*** SOURCE RECORDS Section Begins ***
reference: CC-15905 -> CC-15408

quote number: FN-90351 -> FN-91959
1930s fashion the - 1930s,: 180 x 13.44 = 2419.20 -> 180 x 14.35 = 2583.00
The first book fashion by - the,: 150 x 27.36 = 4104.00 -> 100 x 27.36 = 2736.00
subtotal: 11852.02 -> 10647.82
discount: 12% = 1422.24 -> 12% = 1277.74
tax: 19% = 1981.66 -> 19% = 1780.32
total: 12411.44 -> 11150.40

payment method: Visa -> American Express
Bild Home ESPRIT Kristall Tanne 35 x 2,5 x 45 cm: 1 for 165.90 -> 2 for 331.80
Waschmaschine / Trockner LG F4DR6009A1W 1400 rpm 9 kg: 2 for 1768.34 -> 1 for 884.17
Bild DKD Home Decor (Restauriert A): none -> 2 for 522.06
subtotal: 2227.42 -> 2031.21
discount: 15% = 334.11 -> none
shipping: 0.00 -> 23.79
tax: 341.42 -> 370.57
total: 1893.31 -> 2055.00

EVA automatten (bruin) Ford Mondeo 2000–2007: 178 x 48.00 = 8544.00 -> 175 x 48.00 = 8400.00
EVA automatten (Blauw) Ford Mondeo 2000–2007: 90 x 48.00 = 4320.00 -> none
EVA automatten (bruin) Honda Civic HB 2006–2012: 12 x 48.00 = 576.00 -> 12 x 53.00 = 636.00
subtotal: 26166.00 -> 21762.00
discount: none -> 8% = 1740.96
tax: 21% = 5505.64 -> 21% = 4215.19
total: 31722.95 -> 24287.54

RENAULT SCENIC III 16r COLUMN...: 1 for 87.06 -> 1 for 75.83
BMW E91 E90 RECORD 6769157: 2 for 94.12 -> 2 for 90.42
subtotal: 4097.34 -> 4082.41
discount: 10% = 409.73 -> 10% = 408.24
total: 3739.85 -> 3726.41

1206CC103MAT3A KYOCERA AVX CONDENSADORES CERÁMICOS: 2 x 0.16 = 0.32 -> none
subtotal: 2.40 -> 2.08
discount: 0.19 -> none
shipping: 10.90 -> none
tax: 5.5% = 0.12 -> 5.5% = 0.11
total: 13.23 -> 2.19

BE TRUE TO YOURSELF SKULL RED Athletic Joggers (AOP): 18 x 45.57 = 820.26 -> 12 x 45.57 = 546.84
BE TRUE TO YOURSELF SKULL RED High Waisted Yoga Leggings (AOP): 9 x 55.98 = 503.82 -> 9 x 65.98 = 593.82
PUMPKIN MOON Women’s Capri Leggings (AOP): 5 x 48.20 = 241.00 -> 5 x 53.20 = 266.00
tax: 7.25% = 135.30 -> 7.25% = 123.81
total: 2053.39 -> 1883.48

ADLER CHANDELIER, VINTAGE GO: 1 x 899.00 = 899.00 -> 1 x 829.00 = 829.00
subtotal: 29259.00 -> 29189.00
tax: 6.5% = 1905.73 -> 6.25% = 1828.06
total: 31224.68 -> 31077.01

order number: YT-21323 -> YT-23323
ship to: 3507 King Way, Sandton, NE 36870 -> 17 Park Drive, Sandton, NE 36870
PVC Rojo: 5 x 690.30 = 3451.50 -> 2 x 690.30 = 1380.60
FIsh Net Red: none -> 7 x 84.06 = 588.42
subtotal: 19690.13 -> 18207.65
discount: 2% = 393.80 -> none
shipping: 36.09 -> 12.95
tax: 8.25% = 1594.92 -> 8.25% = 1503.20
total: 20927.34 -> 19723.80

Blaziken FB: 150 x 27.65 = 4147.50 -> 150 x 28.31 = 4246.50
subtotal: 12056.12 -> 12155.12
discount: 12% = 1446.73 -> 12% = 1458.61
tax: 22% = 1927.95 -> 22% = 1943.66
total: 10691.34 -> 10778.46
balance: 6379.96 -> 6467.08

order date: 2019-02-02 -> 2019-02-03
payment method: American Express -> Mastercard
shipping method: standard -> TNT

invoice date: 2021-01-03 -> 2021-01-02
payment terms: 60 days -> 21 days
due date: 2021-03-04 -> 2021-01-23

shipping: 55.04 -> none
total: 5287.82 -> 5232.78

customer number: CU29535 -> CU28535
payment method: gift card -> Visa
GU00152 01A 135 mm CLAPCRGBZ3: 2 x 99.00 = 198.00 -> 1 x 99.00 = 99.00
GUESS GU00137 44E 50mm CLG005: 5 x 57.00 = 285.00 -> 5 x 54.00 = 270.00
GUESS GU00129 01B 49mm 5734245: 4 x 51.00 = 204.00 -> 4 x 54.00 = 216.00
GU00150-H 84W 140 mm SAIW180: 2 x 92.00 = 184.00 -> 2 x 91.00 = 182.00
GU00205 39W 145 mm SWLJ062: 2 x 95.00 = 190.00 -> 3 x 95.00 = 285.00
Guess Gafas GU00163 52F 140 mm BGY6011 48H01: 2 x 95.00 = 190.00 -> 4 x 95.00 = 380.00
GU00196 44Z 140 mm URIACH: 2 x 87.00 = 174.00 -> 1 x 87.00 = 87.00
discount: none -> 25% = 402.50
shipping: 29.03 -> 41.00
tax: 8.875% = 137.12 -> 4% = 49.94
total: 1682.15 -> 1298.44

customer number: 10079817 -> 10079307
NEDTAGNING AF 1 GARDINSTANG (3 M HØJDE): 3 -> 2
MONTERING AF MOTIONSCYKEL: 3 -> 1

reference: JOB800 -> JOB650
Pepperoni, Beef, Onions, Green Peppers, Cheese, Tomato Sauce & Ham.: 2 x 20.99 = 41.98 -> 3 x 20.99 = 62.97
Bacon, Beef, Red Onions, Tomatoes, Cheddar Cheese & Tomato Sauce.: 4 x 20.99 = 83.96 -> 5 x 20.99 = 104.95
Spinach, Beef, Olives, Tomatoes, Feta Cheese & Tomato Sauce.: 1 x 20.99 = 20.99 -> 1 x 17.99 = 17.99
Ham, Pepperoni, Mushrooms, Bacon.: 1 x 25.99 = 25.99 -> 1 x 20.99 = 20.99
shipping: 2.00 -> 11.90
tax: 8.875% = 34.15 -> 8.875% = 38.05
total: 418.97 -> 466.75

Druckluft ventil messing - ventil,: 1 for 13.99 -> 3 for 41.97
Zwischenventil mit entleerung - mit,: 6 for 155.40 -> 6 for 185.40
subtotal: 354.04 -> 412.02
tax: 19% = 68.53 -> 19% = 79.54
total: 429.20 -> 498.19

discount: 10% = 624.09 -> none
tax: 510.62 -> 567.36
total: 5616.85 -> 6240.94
*** SOURCE RECORDS Section Ends ***
● EXERCISE REQUIREMENTS: Above are the entries. Output exactly the lines beginning with the line that has "discount: 12% = 1422.24 -> 12% = 1277.74" and ending with the line that has "discount: none -> 8% = 1740.96".

● WORKED SOLUTION:
discount: 12% = 1422.24 -> 12% = 1277.74
tax: 19% = 1981.66 -> 19% = 1780.32
total: 12411.44 -> 11150.40

payment method: Visa -> American Express
Bild Home ESPRIT Kristall Tanne 35 x 2,5 x 45 cm: 1 for 165.90 -> 2 for 331.80
Waschmaschine / Trockner LG F4DR6009A1W 1400 rpm 9 kg: 2 for 1768.34 -> 1 for 884.17
Bild DKD Home Decor (Restauriert A): none -> 2 for 522.06
subtotal: 2227.42 -> 2031.21
discount: 15% = 334.11 -> none
shipping: 0.00 -> 23.79
tax: 341.42 -> 370.57
total: 1893.31 -> 2055.00

EVA automatten (bruin) Ford Mondeo 2000–2007: 178 x 48.00 = 8544.00 -> 175 x 48.00 = 8400.00
EVA automatten (Blauw) Ford Mondeo 2000–2007: 90 x 48.00 = 4320.00 -> none
EVA automatten (bruin) Honda Civic HB 2006–2012: 12 x 48.00 = 576.00 -> 12 x 53.00 = 636.00
subtotal: 26166.00 -> 21762.00
discount: none -> 8% = 1740.96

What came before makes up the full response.